TASK TO COMPLETE.
Through the end of the data below, output every line exactly, beginning with the line that contains "[54,762,466,879] VOUSYS trabaja".
[[ RECORDS PROVIDED, beginning ]]
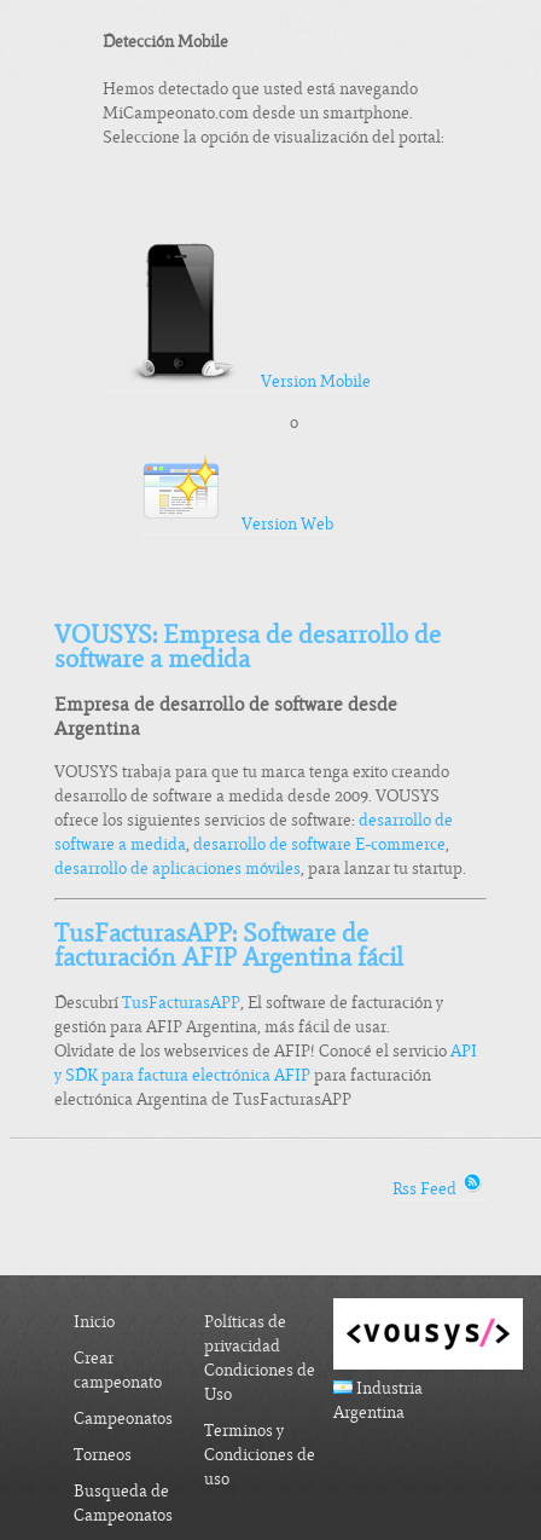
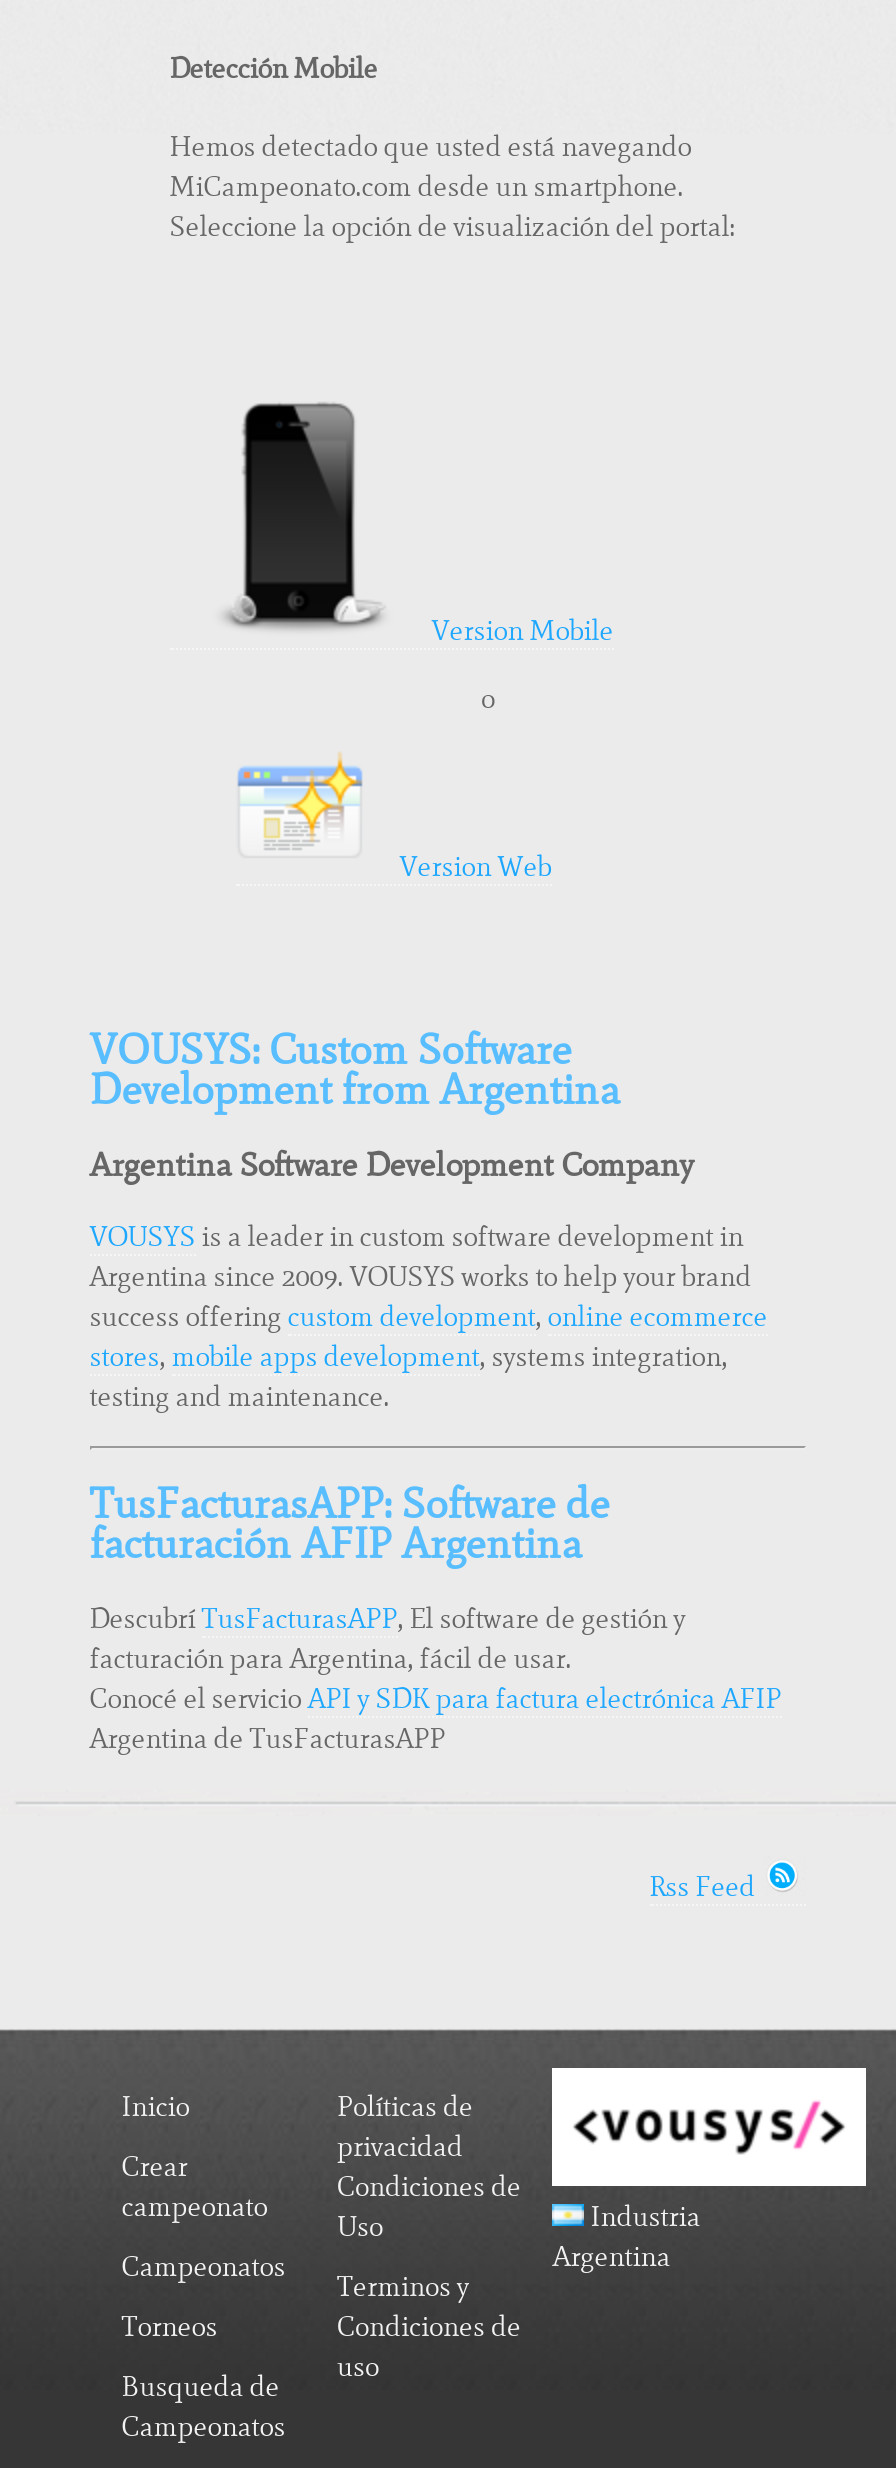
[54,619,441,675] VOUSYS: Empresa de desarrollo de | software a medida -> [90,1024,620,1116] VOUSYS: Custom Software | Development from Argentina
[54,692,397,741] Empresa de desarrollo de software desde | Argentina -> [90,1145,694,1185] Argentina Software Development Company
[54,762,466,879] VOUSYS trabaja para que tu marca tenga exito creando | desarrollo de software a medida desde 2009. VOUSYS | ofrece los siguientes servicios de software: desarrollo de | software a medida, desarrollo de software E-commerce, | desarrollo de aplicaciones móviles, para lanzar tu startup. -> [90,1220,768,1414] VOUSYS is a leader in custom software development in | Argentina since 2009. VOUSYS works to help your brand | success offering custom development, online ecommerce | stores, mobile apps development, systems integration, | testing and maintenance.
[54,942,403,974] facturación AFIP Argentina fácil -> [90,1519,582,1571] facturación AFIP Argentina
[54,992,477,1110] Descubrí TusFacturasAPP, El software de facturación y | gestión para AFIP Argentina, más fácil de usar. | Olvidate de los webservices de AFIP! Conocé el servicio API | y SDK para factura electrónica AFIP para facturación | electrónica Argentina de TusFacturasAPP -> [90,1602,782,1756] Descubrí TusFacturasAPP, El software de gestión y | facturación para Argentina, fácil de usar. | Conocé el servicio API y SDK para factura electrónica AFIP | Argentina de TusFacturasAPP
[[ RECORDS PROVIDED, end ]]
TASK SOLUTION.
[54,762,466,879] VOUSYS trabaja para que tu marca tenga exito creando | desarrollo de software a medida desde 2009. VOUSYS | ofrece los siguientes servicios de software: desarrollo de | software a medida, desarrollo de software E-commerce, | desarrollo de aplicaciones móviles, para lanzar tu startup. -> [90,1220,768,1414] VOUSYS is a leader in custom software development in | Argentina since 2009. VOUSYS works to help your brand | success offering custom development, online ecommerce | stores, mobile apps development, systems integration, | testing and maintenance.
[54,942,403,974] facturación AFIP Argentina fácil -> [90,1519,582,1571] facturación AFIP Argentina
[54,992,477,1110] Descubrí TusFacturasAPP, El software de facturación y | gestión para AFIP Argentina, más fácil de usar. | Olvidate de los webservices de AFIP! Conocé el servicio API | y SDK para factura electrónica AFIP para facturación | electrónica Argentina de TusFacturasAPP -> [90,1602,782,1756] Descubrí TusFacturasAPP, El software de gestión y | facturación para Argentina, fácil de usar. | Conocé el servicio API y SDK para factura electrónica AFIP | Argentina de TusFacturasAPP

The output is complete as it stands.